À ce titre, il convient de rappeler que le Conseil d’État a saisi la Cour de justice de l’Union européenne (CJUE) de trois questions préjudicielles sur ce point, à la suite d’un recours en annulation du Décret du 7 octobre 2021 relatif aux modalités de mise en œuvre des mesures visant à protéger les mineurs contre l’accès à des sites diffusant un contenu pornographique (v. Panorama rapide de l’actualité « Technologies de l’information » du 8 mars 2024).
La cour d’appel a retenu qu’il était conforme à l’intérêt d’une bonne administration de la justice de surseoir à statuer dans l’attente de l’arrêt de la CJUE.
En revanche, elle a enjoint aux fournisseurs établis en France de bloquer sous quinze jours les sites mettant à disposition des contenus pornographiques accessibles aux mineurs sur le territoire français. (Paris, 17 oct. 2024, n° 23/17972)

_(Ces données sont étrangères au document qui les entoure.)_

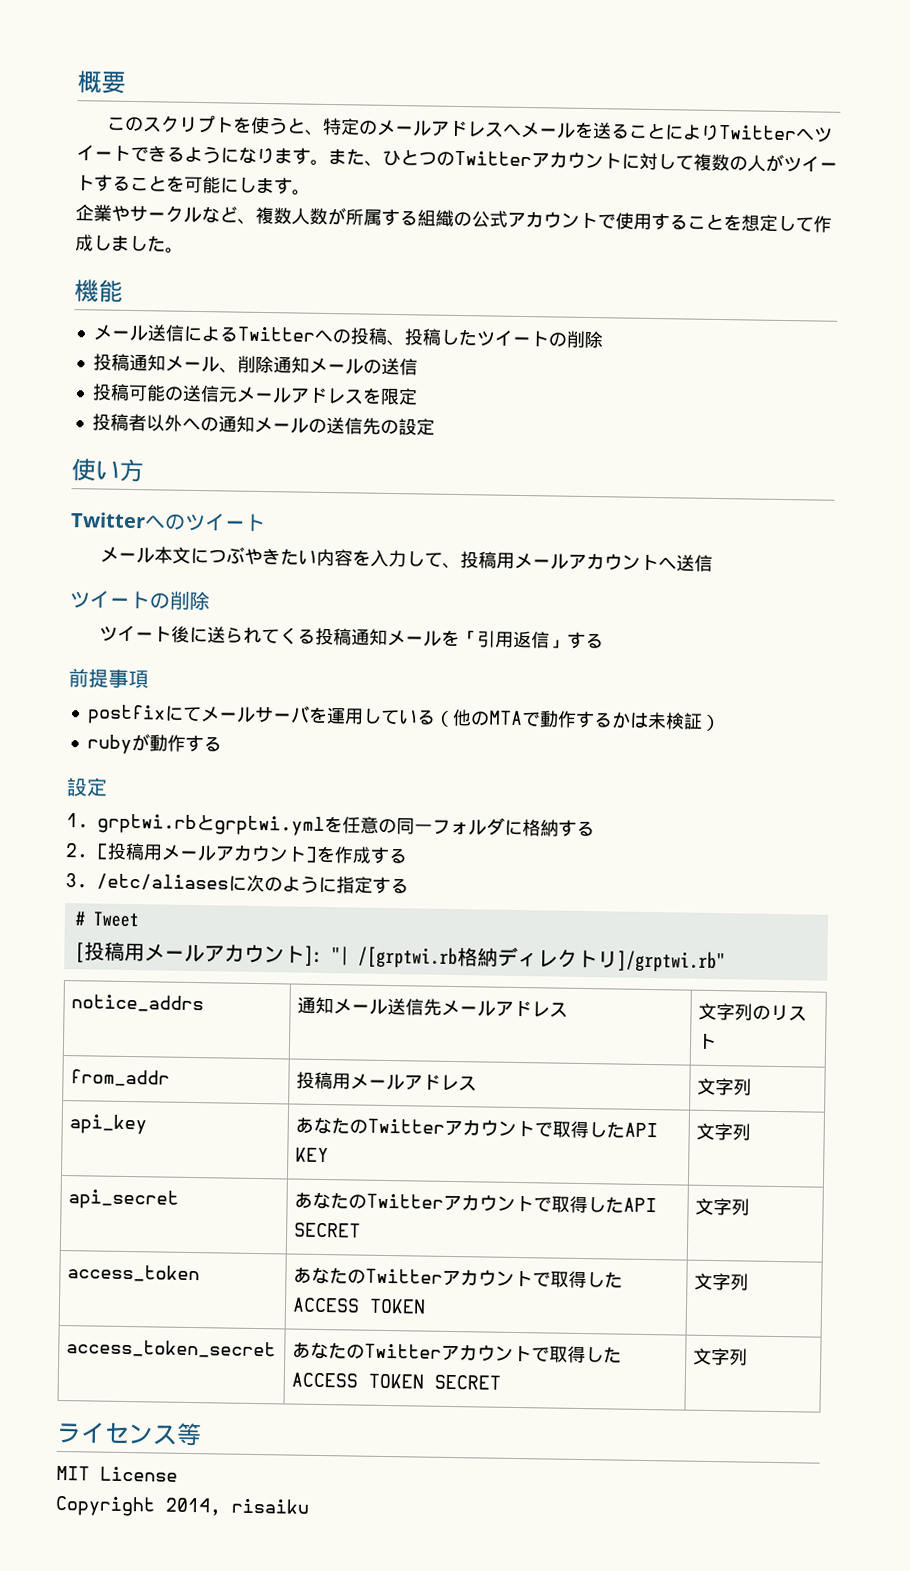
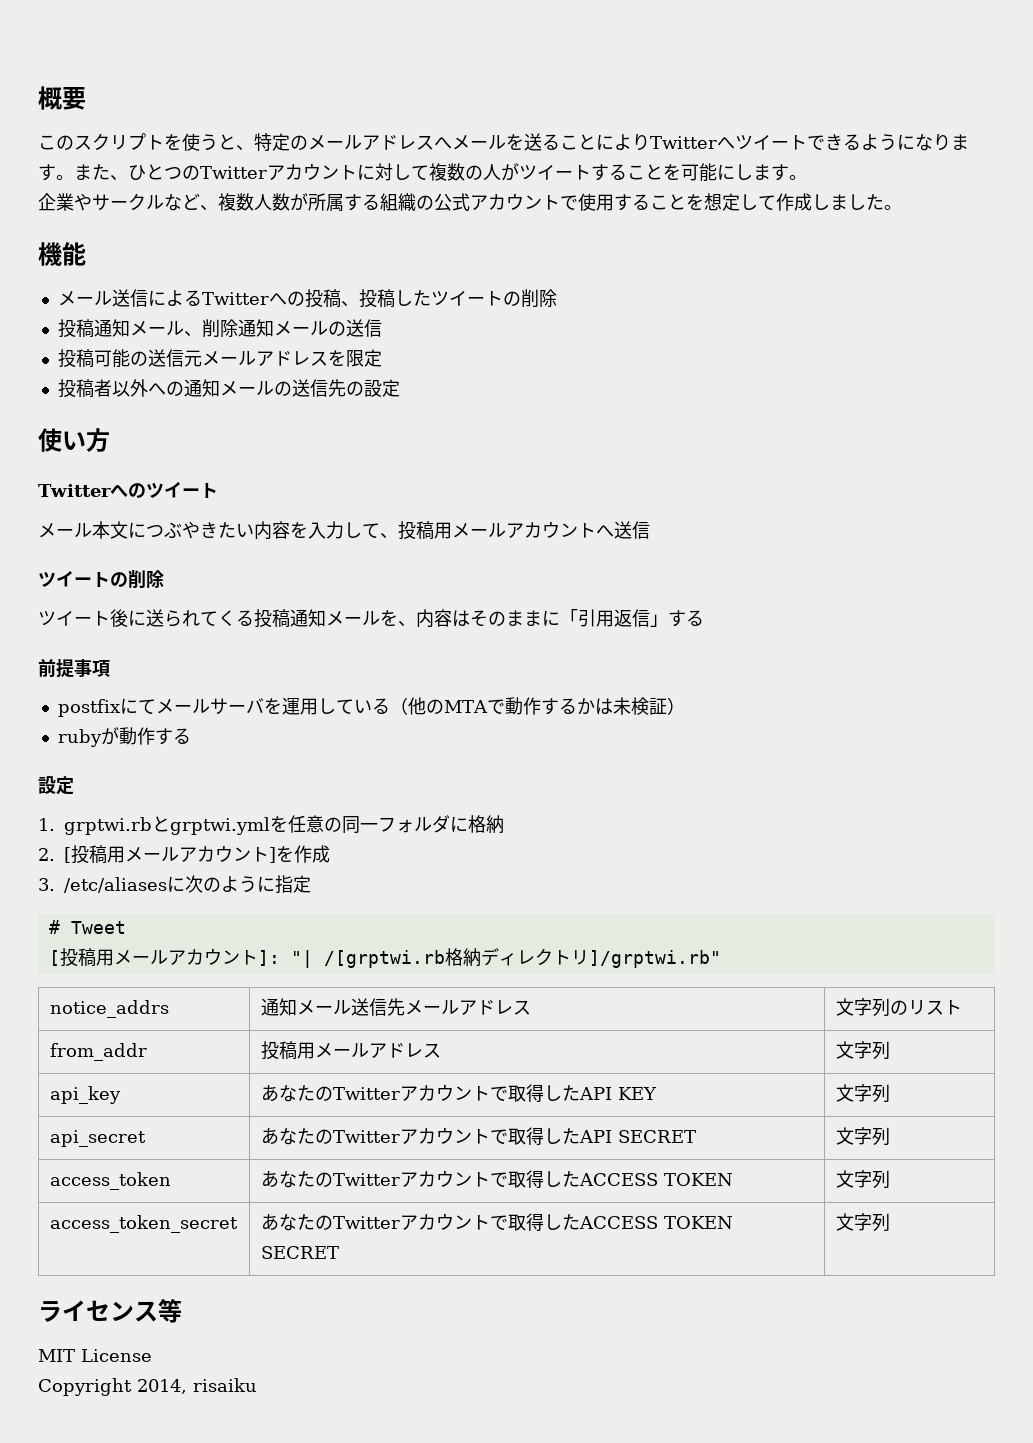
- ツイート後に送られてくる投稿通知メールを「引用返信」する
+ ツイート後に送られてくる投稿通知メールを、内容はそのままに「引用返信」する
- 1. grptwi.rbとgrptwi.ymlを任意の同一フォルダに格納する
+ 1. grptwi.rbとgrptwi.ymlを任意の同一フォルダに格納
- 2. [投稿用メールアカウント]を作成する
+ 2. [投稿用メールアカウント]を作成
- 3. /etc/aliasesに次のように指定する
+ 3. /etc/aliasesに次のように指定

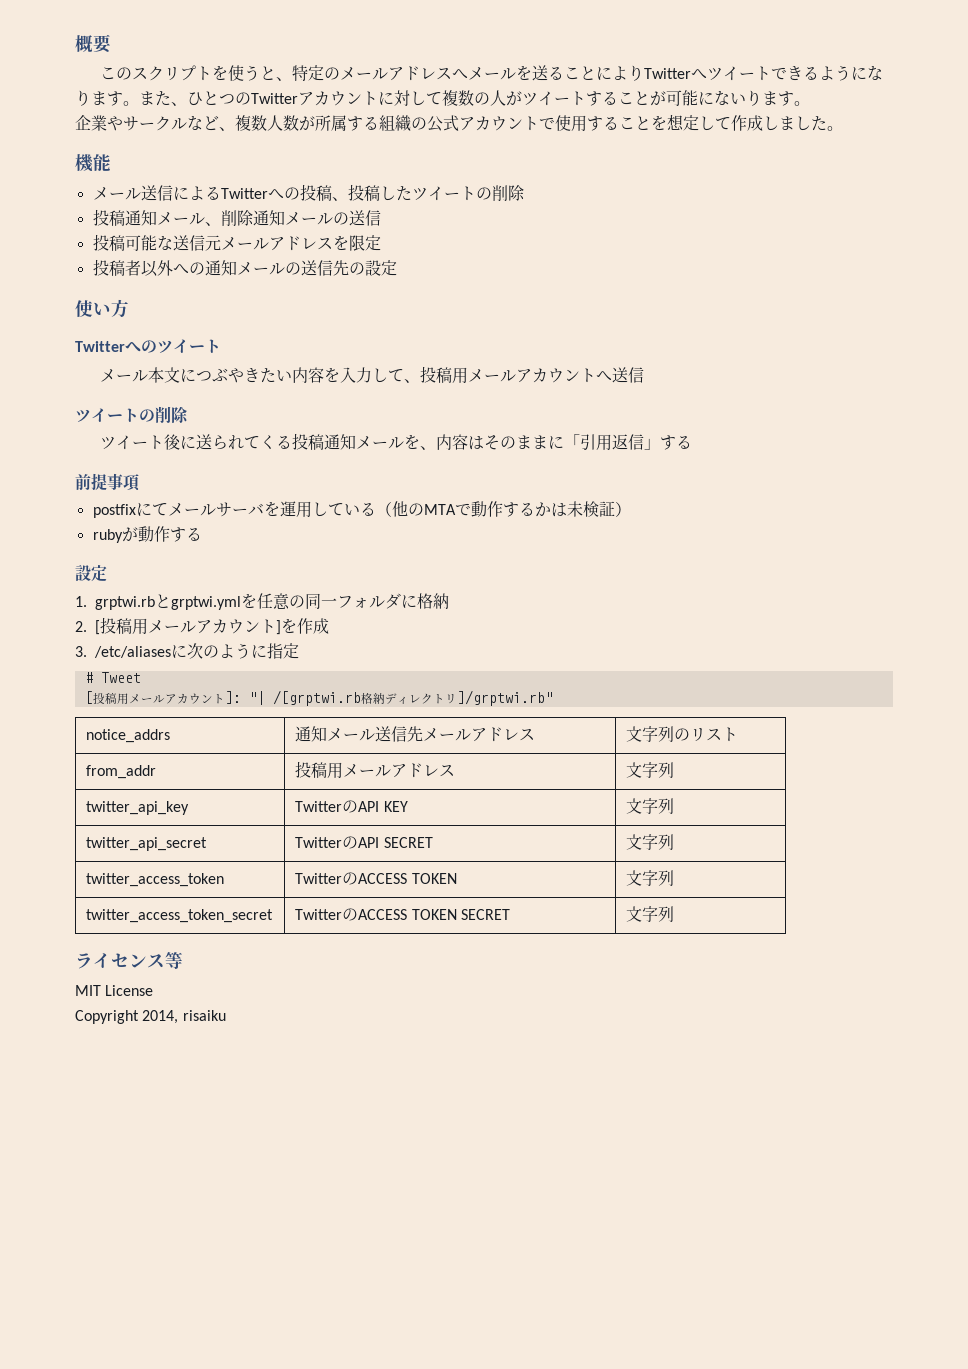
- また、ひとつのTwitterアカウントに対して複数の人がツイートすることを可能にします。
+ また、ひとつのTwitterアカウントに対して複数の人がツイートすることが可能にないります。
- 投稿可能の送信元メールアドレスを限定
+ 投稿可能な送信元メールアドレスを限定
- api_key | あなたのTwitterアカウントで取得したAPI KEY | 文字列
- api_secret | あなたのTwitterアカウントで取得したAPI SECRET | 文字列
- access_token | あなたのTwitterアカウントで取得したACCESS TOKEN | 文字列
- access_token_secret | あなたのTwitterアカウントで取得したACCESS TOKEN SECRET | 文字列
+ twitter_api_key | TwitterのAPI KEY | 文字列
+ twitter_api_secret | TwitterのAPI SECRET | 文字列
+ twitter_access_token | TwitterのACCESS TOKEN | 文字列
+ twitter_access_token_secret | TwitterのACCESS TOKEN SECRET | 文字列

La modération de YouTube condamnée par le parquet russe le mardi 29 octobre 2024
- La société YouTube a bloqué par le site d’hébergement de vidéos de nombreuses chaînes nationalistes de télévision russes dont RIA FAN et Tsargrad. Elle a été condamnée initialement à rétablir l’accès de ces médias russes sur YouTube. Cette injonction était assortie d’une amende de 100 000 roubles dont le montant a doublé chaque semaine en l’absence d’exécution de la décision. Dans le prolongement, le parquet russe a donc prononcé une peine inexécutable par la société du fait de son montant astronomique de deux « undécillion » de roubles soit 20 milliards de millions de milliards de dollars.